[Start of Attachment]

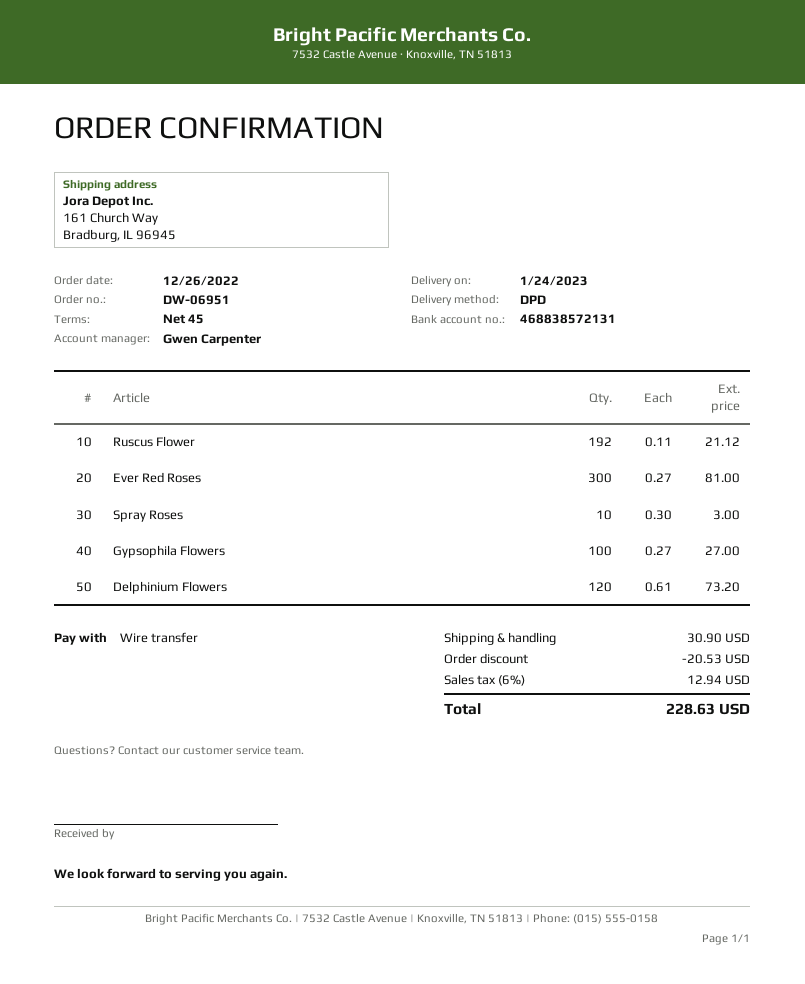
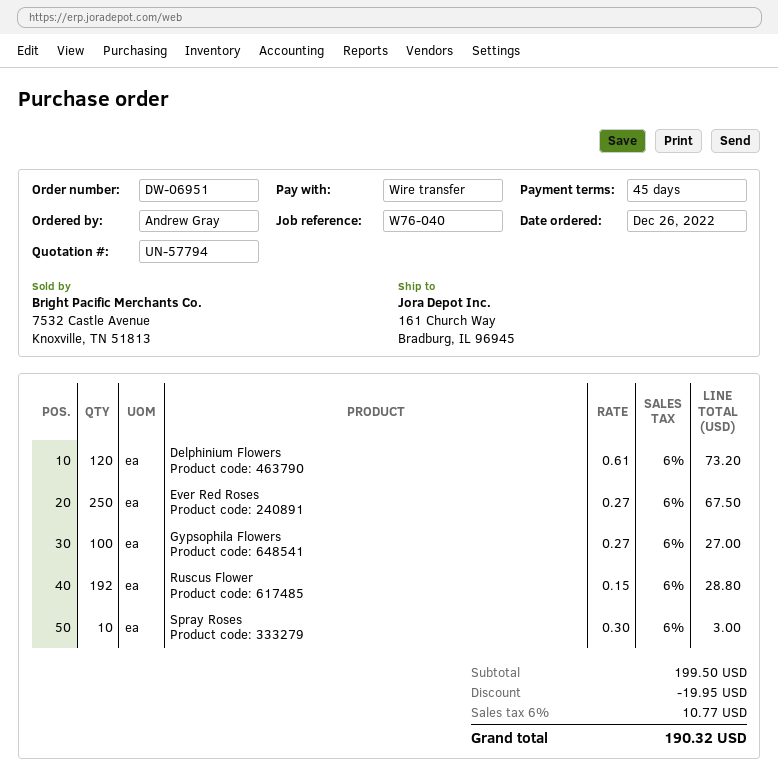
Ruscus Flower: 192 x 0.11 = 21.12 -> 192 x 0.15 = 28.80
Ever Red Roses: 300 x 0.27 = 81.00 -> 250 x 0.27 = 67.50
discount: 20.53 -> 19.95
shipping: 30.90 -> none
tax: 6% = 12.94 -> 6% = 10.77
total: 228.63 -> 190.32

[End of Attachment]

• What is expected
Reproduce only the lines between the line containing "discount: 20.53 -> 19.95" and the last line of the records, those two lines included, exactly.

• Solution to this exercise
discount: 20.53 -> 19.95
shipping: 30.90 -> none
tax: 6% = 12.94 -> 6% = 10.77
total: 228.63 -> 190.32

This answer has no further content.